# COMPETITIVE BODYBUILDING - POWERLIFTING - ATHLETICS & SPORTS > POWERLIFTING FORUM >  Wrist Wrap Suggestions

## AllAlone

I am looking to buy a new pair of wrist wraps, I've used the Inzer Z's in the past and my True Blacks are wearing out. It's time for something new. I've heard about APT 2x wraps but can't find them anywhere. THe APT website has a few designs but I saw nothis that said anything about 2x...that and everything was out of stock. If anyone knows where I can get a pair let me know. If I have to buy the Inzer True Blacks again, I will, but I'd like to try something new. Thank you!!

----------


## dec11

ive had a set of inzers for 12yrs now, still going strong!

they're all much a much really

----------


## AllAlone

I love my Inzers...but the velcro patch on one is hanging on by the last few threads and I can't get it as tight as I would like. Rock on!

----------


## UnderTheRose

I use Titan THP...there like concrete on your wrist. Just make sure you get the 24" not the 12"...not enough support in the 12's IMO.

----------


## Little1

Just take this out of your ass and lift like a man



JK Bro.
I get everything from APT. Love that place. Everything I got has worked, and they always have buy one-get one specials

----------


## wmaousley

Gasp makes great wrist wraps

----------


## PK-V

They do I used to have some leather straps and they would dig into your hands when they tighten up 

Also had some shit tier inzers hook straps 

I literally took them out of the packet used them once then tossed em 

Hook wrist straps blow hardcore



Gasp make a nice pair

If anyone has any other recommendations for straps please share cos I need a new pair 

My gasp ones are getting pretty beat up

Had them 1-2 years now

----------


## dec11

> They do I used to have some leather straps and they would dig into your hands when they tighten up 
> 
> Also had some shit tier inzers hook straps 
> 
> I literally took them out of the packet used them once then tossed em 
> 
> *Hook wrist straps blow hardcore*
> 
> 
> ...


not if you buy the right ones, they dont.

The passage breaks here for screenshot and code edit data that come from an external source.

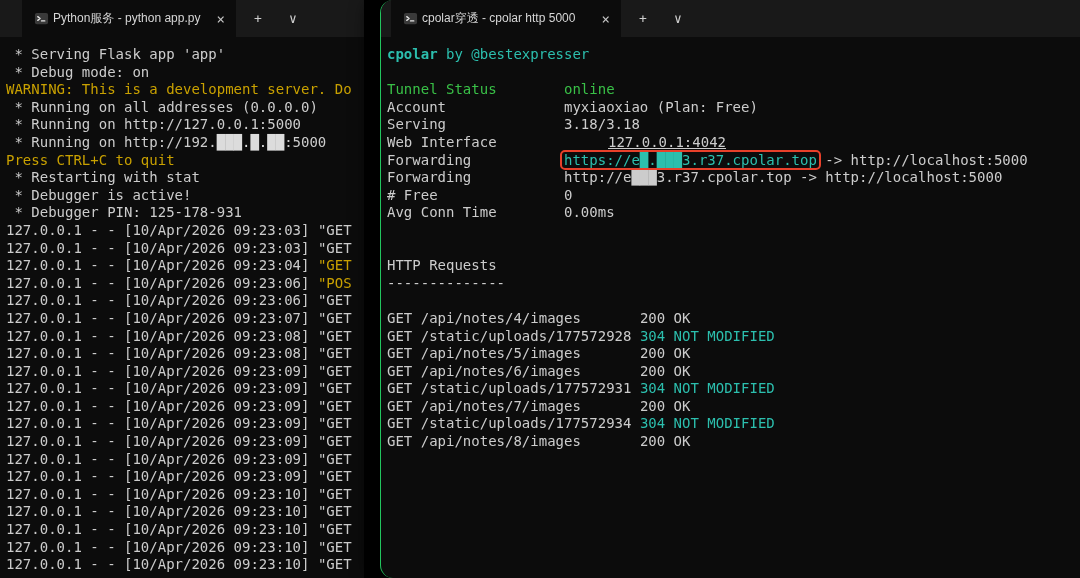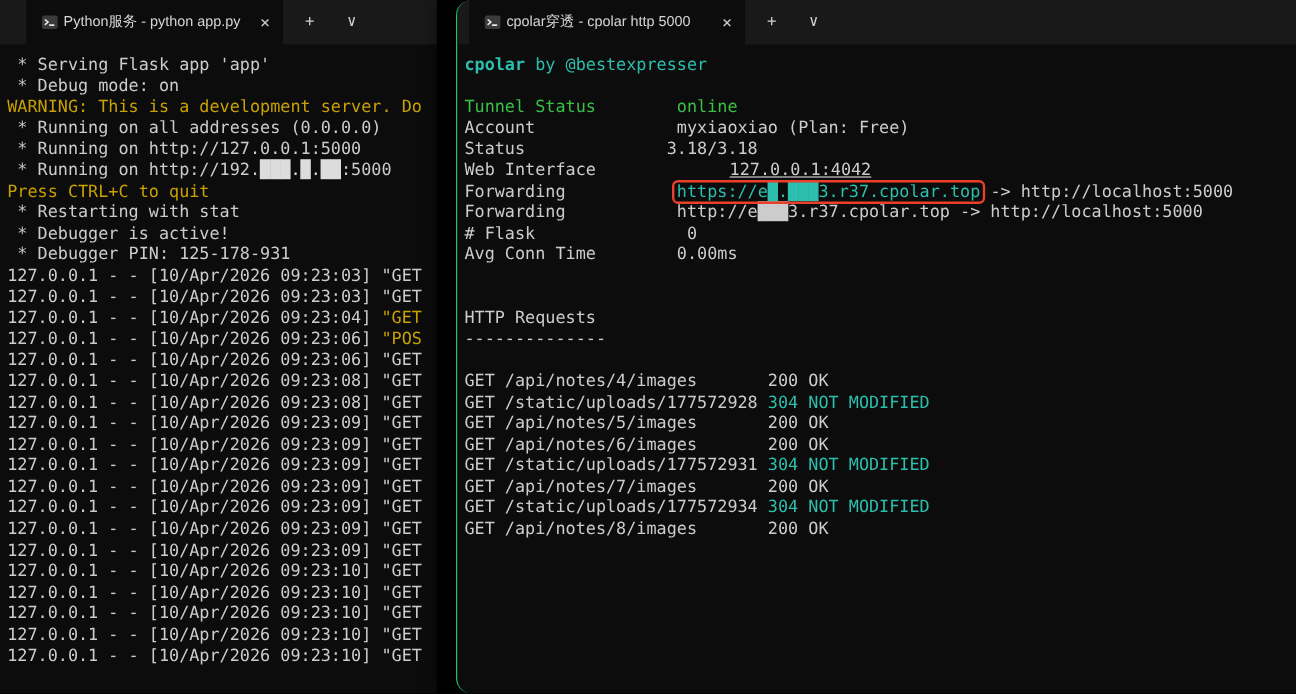"Status" span { text: Status -> Serving }
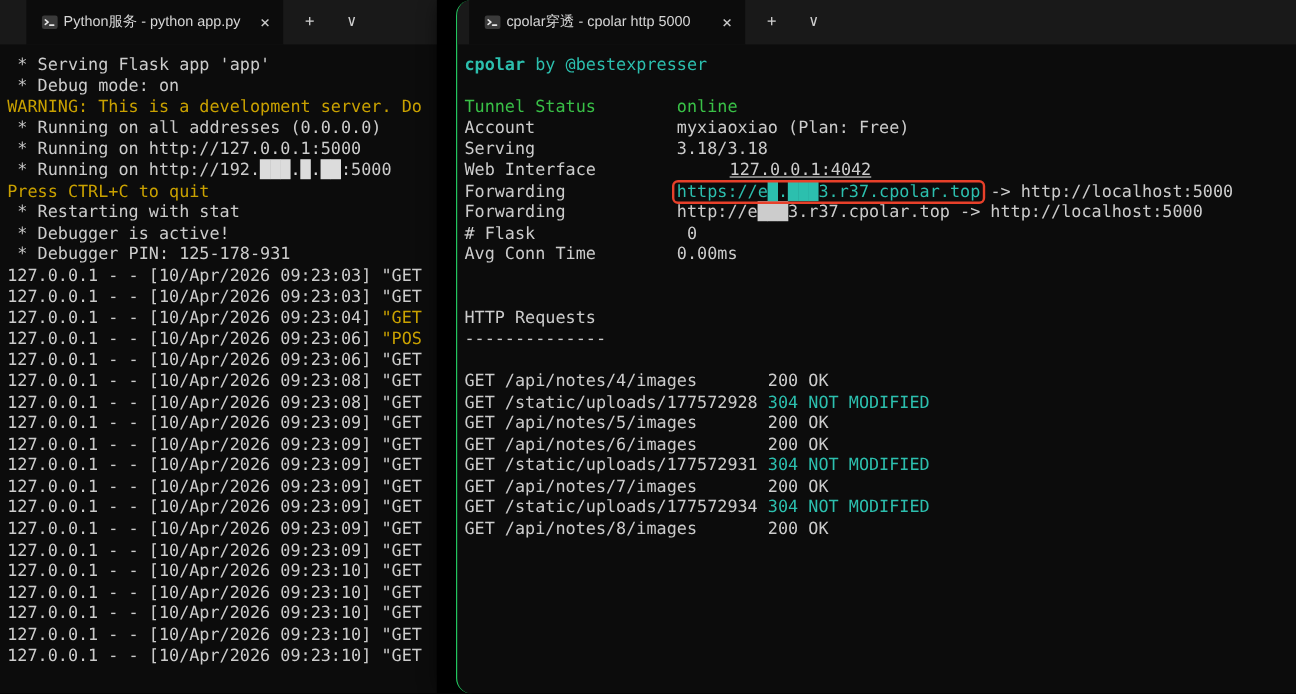"# Flask" span { text: Flask -> Free }
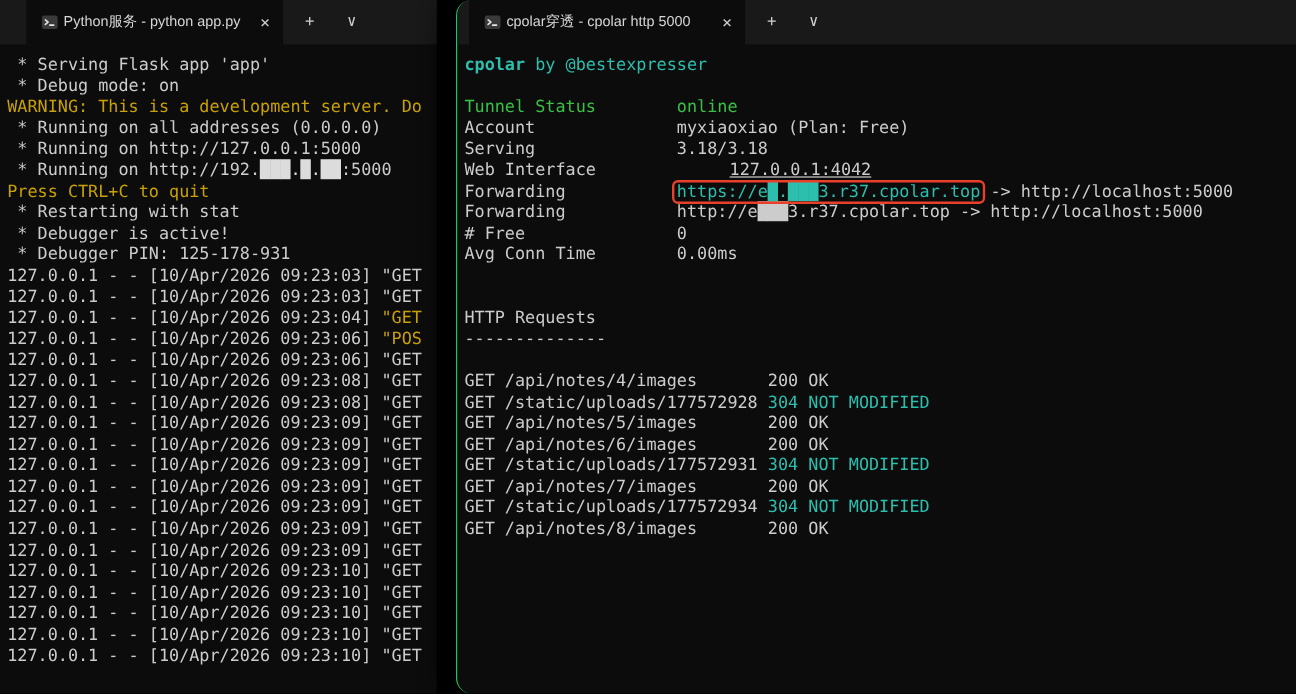"127.0.0.1 - - [10/Apr/2026 09:23:07]" div.tline { html: none -> <div><span>127.0.0.1 - - [10/Apr/2026 09:23:07] </span><span>"GET</span></div> }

and they OP is referring to wrist straps not lifting straps

----------


## jypoll

For those of you in the IPF all APT wraps will be banned as of Dec31 of this year. I use true black wraps from Inzer, i really like them and ive had them for a year and they are still in nearly new condition.

----------


## PK-V

> not if you buy the right ones, they dont.
> 
> and they OP is referring to wrist straps not lifting straps


 
I could have swore this thread was about straps  :Hmmmm: 


Duno bout those hook straps, I found the hooks were always slipping off the bar



Back on topic, are the wrist wraps with the little flaps to keep your wrists from hyperextending the best? 

I don't know too much about powerlifting gear

----------


## dec11

> I could have swore this thread was about straps 
> 
> 
> Duno bout those hook straps, I found the hooks were always slipping off the bar
> 
> 
> 
> Back on topic, are the wrist wraps with the little flaps to keep your wrists from hyperextending the best? 
> 
> I don't know too much about powerlifting gear


what do you mean by 'flaps'?

----------


## dec11

> I could have swore this thread was about *straps* 
> 
> 
> Duno bout those hook straps, I found the hooks were always slipping off the bar
> 
> 
> 
> Back on topic, are the wrist wraps with the little flaps to keep your wrists from hyperextending the best? 
> 
> I don't know too much about powerlifting gear


nope, wraps, completely diff.

have these 12yrs, still going strong

----------


## PK-V

> what do you mean by 'flaps'?


These things






> nope, wraps, completely diff.
> 
> have these 12yrs, still going strong


 
Were you taking about hook wrist support for powerlifting benching?



Because they look like good wrist support for benching



I was talking about those but for deadlifting 




This is getting very confusing....

----------


## dec11

> These things
> 
> 
> 
> 
> 
> 
> Were you taking about hook wrist support for powerlifting benching?
> 
> ...


no, wrist straps are just the same as say, knee wraps, they take the strain off the wrist joint.

when i squat i take the bar below my traps and ive plifted for so long my wrists are fvcked from my hands being bent back so much.

lifting hooks and lifting straps are for overcoming a weakened grip and in some cases (mine for example) for giving relief to the forearm muscle groups on certain exercises. i can deadlift perfectly without hooks but give me something over 50kgs on a low row and ill need hooks

----------